Bishops_Guest

joined 11 months ago
[–] Bishops_Guest@alien.top 1 points 9 months ago

Yes: it’s not natural light vs artificial light. It’s found light vs controlled light.

[–] Bishops_Guest@alien.top 1 points 9 months ago

If you’re shooting something light, define it with shadows. If you’re shooting something dark use specular highlights to give it shape.

[–] Bishops_Guest@alien.top 1 points 10 months ago

Use gels to create color differential. Sunlight should be warm, shade should be cooler. Not much, just a little will make it feel natural.

Big defuse light sources, light from windows is very soft. Light through a cheap sheet or bounce off a big wall off frame.

[–] Bishops_Guest@alien.top 1 points 10 months ago

That’s basically what happened when I got my first 2400 watt strobe. Nearly set the dog’s bed on fire.

[–] Bishops_Guest@alien.top 1 points 10 months ago

Other than strobist, find a project you’re interested in. Try and start with an idea and then figure out how to execute it. Often the idea is harder than the light. (And remember: it’s not natural light vs artificial light, it is found light vs controlled light.)

[–] Bishops_Guest@alien.top 1 points 10 months ago

There is a flattening effect of focal length, but it comes from changing your preferred working distance rather than an optical effect. If you take a picture of someone at 10 feet with a 20mm and an 85mm then crop in the 20mm picture it will look the same. However, if you fill the frame with a persons face with a 20mm and then with an 85mm by foot zoom you’ll get different pictures due to the change in the ratio of distance to the lens.

If you have something 1 Unit wide and it’s 1 Unit away from you, then you move it so it’s 2 units away from you then it goes from taking up 60 degrees of your field for view to 28.96 degrees. However, if it starts at 10 units away then moving it one more unit goes from 5.7 degrees to 5.2 degrees. So yes, it is just cropping, and not distortion but it still changes the look of the photo by changing the effect of distance on relitive size in the final image in a lot of typical uses.

You can see the same thing in huge murals of people: from a distance they look like normal propotions, but when you get close and at an angle they start to look really weird because the relative distance between parts of the painting is different than how we’re used to seeing people.

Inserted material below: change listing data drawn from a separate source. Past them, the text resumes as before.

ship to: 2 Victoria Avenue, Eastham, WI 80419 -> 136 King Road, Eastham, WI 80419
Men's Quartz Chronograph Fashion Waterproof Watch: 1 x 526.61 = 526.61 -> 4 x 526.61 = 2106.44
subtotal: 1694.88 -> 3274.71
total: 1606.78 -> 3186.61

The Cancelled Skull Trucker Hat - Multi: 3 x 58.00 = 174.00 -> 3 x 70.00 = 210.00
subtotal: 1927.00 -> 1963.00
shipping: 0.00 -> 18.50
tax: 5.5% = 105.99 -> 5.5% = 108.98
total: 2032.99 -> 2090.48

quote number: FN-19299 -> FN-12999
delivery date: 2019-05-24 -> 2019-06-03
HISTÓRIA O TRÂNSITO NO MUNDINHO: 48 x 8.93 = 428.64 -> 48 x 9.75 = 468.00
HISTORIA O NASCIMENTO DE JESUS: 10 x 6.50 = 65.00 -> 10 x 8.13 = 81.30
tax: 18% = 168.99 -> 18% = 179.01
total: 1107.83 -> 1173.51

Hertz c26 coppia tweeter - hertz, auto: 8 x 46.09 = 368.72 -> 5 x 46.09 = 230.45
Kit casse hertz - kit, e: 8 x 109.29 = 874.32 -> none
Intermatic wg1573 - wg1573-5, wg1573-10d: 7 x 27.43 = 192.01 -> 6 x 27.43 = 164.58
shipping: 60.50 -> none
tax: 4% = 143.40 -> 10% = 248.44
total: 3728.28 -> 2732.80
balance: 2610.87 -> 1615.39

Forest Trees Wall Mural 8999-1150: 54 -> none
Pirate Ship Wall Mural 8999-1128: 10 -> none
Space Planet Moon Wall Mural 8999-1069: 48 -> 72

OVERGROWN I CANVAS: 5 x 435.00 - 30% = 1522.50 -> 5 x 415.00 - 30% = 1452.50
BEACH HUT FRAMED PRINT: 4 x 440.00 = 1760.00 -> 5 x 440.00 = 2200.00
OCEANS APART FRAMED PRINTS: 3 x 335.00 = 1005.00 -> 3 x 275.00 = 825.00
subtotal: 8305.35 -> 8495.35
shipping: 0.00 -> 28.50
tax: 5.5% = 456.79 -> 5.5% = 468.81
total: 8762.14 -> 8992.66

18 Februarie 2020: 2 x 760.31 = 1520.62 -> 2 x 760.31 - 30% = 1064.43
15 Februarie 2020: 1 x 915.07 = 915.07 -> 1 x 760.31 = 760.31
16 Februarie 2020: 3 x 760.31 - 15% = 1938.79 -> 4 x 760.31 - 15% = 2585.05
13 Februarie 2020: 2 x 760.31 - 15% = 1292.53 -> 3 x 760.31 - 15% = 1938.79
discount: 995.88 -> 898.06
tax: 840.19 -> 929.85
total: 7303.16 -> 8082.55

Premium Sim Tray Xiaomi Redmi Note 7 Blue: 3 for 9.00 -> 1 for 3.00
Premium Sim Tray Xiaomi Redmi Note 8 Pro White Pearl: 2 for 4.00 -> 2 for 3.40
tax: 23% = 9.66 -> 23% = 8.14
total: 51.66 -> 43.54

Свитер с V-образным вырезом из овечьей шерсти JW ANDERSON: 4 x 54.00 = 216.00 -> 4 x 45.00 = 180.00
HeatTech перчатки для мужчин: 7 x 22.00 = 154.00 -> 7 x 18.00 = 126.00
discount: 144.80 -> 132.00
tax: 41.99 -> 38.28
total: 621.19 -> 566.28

[–] Bishops_Guest@alien.top 1 points 10 months ago

Using hyper focal distance with landscape.

[–] Bishops_Guest@alien.top 1 points 10 months ago

Cull, cull then cull some more. I shoot fire dancers a lot, and when I've got a few thousand photos to go though I will filter light room to only unflagged photos, then press X to reject and P to pick. Just bang it out: if the position isn't great or there is something clearly technically wrong, just press X and don't look back. If you realize nothing interesting happened in a set of burst shots, just select them all, hit X and don't look back.

Speed comes with practice and recognizing the stories that you want quickly. Then that will carry over to your shooting: you'll know where to look on the field and where the stories are likely to show up so you'll not take as many bad pictures.

Also, especially as another student, be a little careful about unflattering stories: a near miss is an amazing story that people love to see, but the person who missed it may not be happy about having their failure frozen in time and shared around. If you're shooting the same people they'll get to know you and perceived insults stick in people's minds a lot longer than complements.

[–] Bishops_Guest@alien.top 1 points 11 months ago

Good to make sure the tree does not get away.

[–] Bishops_Guest@alien.top 1 points 11 months ago (1 children)

For myself I find it most helpful to break down why the photos are not keepers/sharers: technical mistake? Just a boring picture? Missed the moment? Is the picture good, but I’ve got a better one? Is the idea good, but I got a better one? Does it not tell an appropriate story?

[–] Bishops_Guest@alien.top 1 points 11 months ago (2 children)

I do action and portraiture. It’s hard to switch gears, and sometimes I end up with like 80 nearly identical shots because I just keep hitting that shutter button by reflex.